0

My app records an audiofile from the microphone in the browser, typically Chrome; sends it to Firebase Storage; then a Firebase Cloud Function sends the audiofile to Google Cloud Speech-to-Text. Everything works with IBM Cloud Speech-to-Text. With Google Cloud Speech-to-Text it works if I send the audio/flac sample file "several tornadoes touched down as a line of severe thunderstorms swept through Colorado on Sunday". But when I send an audiofile recorded in the browser I get back an error message:

Error: 3 INVALID_ARGUMENT: Request contains an invalid argument.

Here's the browser code. The audio settings are at the top: audio/webm;codecs=opus and 48000 bits per second. This is the only media file format and encoding that Chrome supports.

navigator.mediaDevices.getUserMedia({ audio: true, video: false })
    .then(stream => {

      var options = {
        audioBitsPerSecond: 48000, // switch to 8000 on slow connections?
        mimeType: 'audio/webm;codecs=opus' // only options on Chrome
      };

      const mediaRecorder = new MediaRecorder(stream, options);
      mediaRecorder.start();

      const audioChunks = [];

      mediaRecorder.addEventListener("dataavailable", event => {
        audioChunks.push(event.data);
      });

      mediaRecorder.addEventListener("stop", () => {
        const audioBlob = new Blob(audioChunks);

        firebase.storage().ref('Users/' + $scope.user.uid + '/Pronunciation_Test').put(audioBlob) // upload to Firebase Storage
        .then(function(snapshot) {
          firebase.storage().ref(snapshot.ref.location.path).getDownloadURL()   // get downloadURL
          .then(function(url) {
            firebase.firestore().collection('Users').doc($scope.user.uid).collection("Pronunciation_Test").doc('downloadURL').set({downloadURL: url})
            .then(function() {
              console.log("Document successfully written!");
            })
            .catch(function(error) {
              console.error("Error writing document: ", error);
            });
          })
          .catch(error => console.error(error))
        })
        .catch(error => console.error(error));

        // play back the audio blob
        const audioUrl = URL.createObjectURL(audioBlob);
        const audio = new Audio(audioUrl);
        audio.play();
      });

      setTimeout(() => {
        mediaRecorder.stop();
      }, 3000);
    })
    .catch(function(error) {
      console.log(error.name + ": " + error.message);
    });

Firebase Storage converts the audiofile from webm/opus to application/octet-streaming.

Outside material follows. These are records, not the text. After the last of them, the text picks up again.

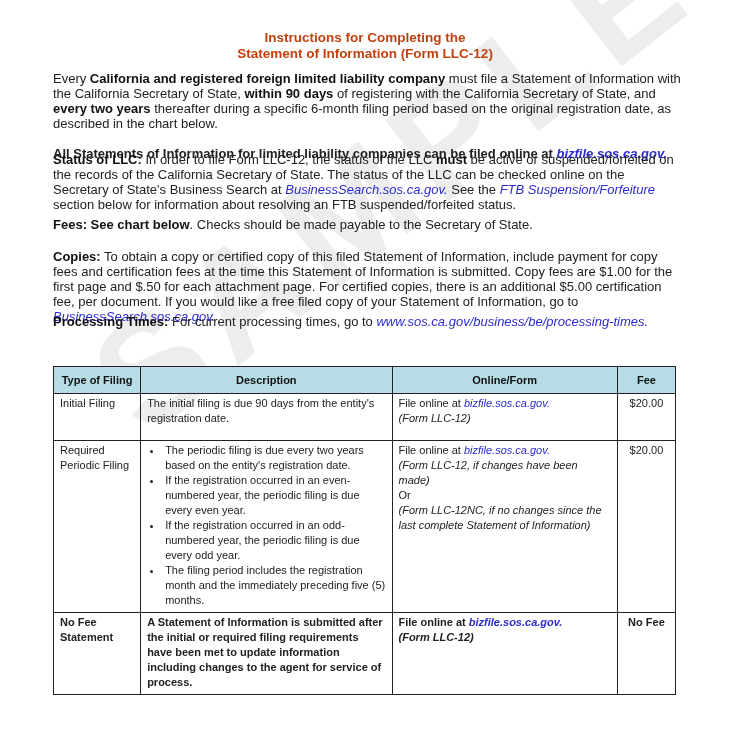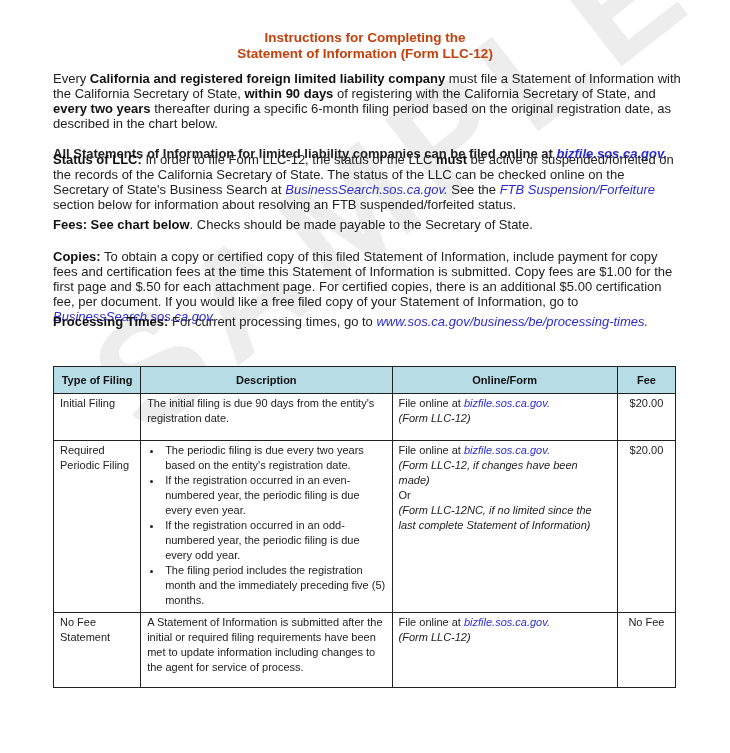--- a/index.html
+++ b/index.html
@@ -36,21 +36,21 @@
     background: #b6dce6; font-weight: bold; color: #111; vertical-align: middle;
     text-align: center; height: 24px; padding: 1px 6px;
   }
   table.fees th.left { text-align: center; line-height: 13px; }
   .c1 { width: 74px; }
   .c2 { width: 238px; }
   .c3 { width: 212px; }
   .c4 { width: 45px; text-align: center; }
   td.c4 { text-align: center; }
   .row1 td { height: 40px; }
-  .row3 td { height: 68px; }
+  .row3 td { height: 68px; font-weight: bold; }
   ul.bullets { margin: 0; padding-left: 16px; }
   ul.bullets li { margin: 0; padding-left: 2px; }
   .ital { font-style: italic; text-align: center; }
 
   .watermark {
     position: absolute; left: 60px; top: 330px;
     font-size: 150px; font-weight: bold; letter-spacing: 14px;
     color: rgba(190,190,190,0.28); transform: rotate(-38deg);
     transform-origin: left top; white-space: nowrap; pointer-events: none;
     font-family: "Liberation Sans", sans-serif;
@@ -106,21 +106,21 @@
             <li>The periodic filing is due every two years based on the entity's registration date.</li>
             <li>If the registration occurred in an even-numbered year, the periodic filing is due every even year.</li>
             <li>If the registration occurred in an odd-numbered year, the periodic filing is due every odd year.</li>
             <li>The filing period includes the registration month and the immediately preceding five (5) months.</li>
           </ul>
         </td>
         <td class="c3">
           <span>File online at </span><span class="link">bizfile.sos.ca.gov.</span><br>
           <span class="ital">(Form LLC-12, if changes have been made)</span><br>
           <span>Or</span><br>
-          <span class="ital">(Form LLC-12NC, if no limited since the last complete Statement of Information)</span>
+          <span class="ital">(Form LLC-12NC, if no changes since the last complete Statement of Information)</span>
         </td>
         <td class="c4">$20.00</td>
       </tr>
       <tr class="row3">
         <td class="c1">No Fee Statement</td>
         <td class="c2">A Statement of Information is submitted after the initial or required filing requirements have been met to update information including changes to the agent for service of process.</td>
         <td class="c3">
           <span>File online at </span><span class="link">bizfile.sos.ca.gov.</span><br>
           <span class="ital">(Form LLC-12)</span>
         </td>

Here's my Firebase Cloud Function that gets an audiofile from Firebase Storage and sends it to Google Cloud Speech-to-Text.

exports.Google_Speech_to_Text = functions.firestore.document('Users/{userID}/Pronunciation_Test/downloadURL').onUpdate((change, context) => {
    // Imports the Google Cloud client library
    const speech = require('@google-cloud/speech');

    // Creates a client
    const client = new speech.SpeechClient();

    const downloadURL = change.after.data().downloadURL;

    const gcsUri = downloadURL;
    const encoding = 'application/octet-stream';
    const sampleRateHertz = 48000;
    const languageCode = 'en-US';

    const config = {
      encoding: encoding,
      sampleRateHertz: sampleRateHertz,
      languageCode: languageCode,
    };
    const audio = {
      uri: gcsUri,
    };

    const request = {
      config: config,
      audio: audio,
    };

    // Detects speech in the audio file
    return response = client.recognize(request)
    .then(function(response) {
      const [responseArray] = response;
      const transcription = responseArray.results
      .map(result => result.alternatives[0].transcript)
      .join('\n');
      console.log(`Transcription: `, transcription);
    })
    .catch((err) => { console.error(err); });
  }); // close Google_Speech_to_Text

Here's the list of supported media formats and encodings for Google Cloud Speech-to-Text:

MP3
FLAC
LINEAR16
MULAW
AMR
AMR_WB  
OGG_OPUS
SPEEX_WITH_HEADER_BYTE

webm/opus and application/octet-streaming aren't on the list.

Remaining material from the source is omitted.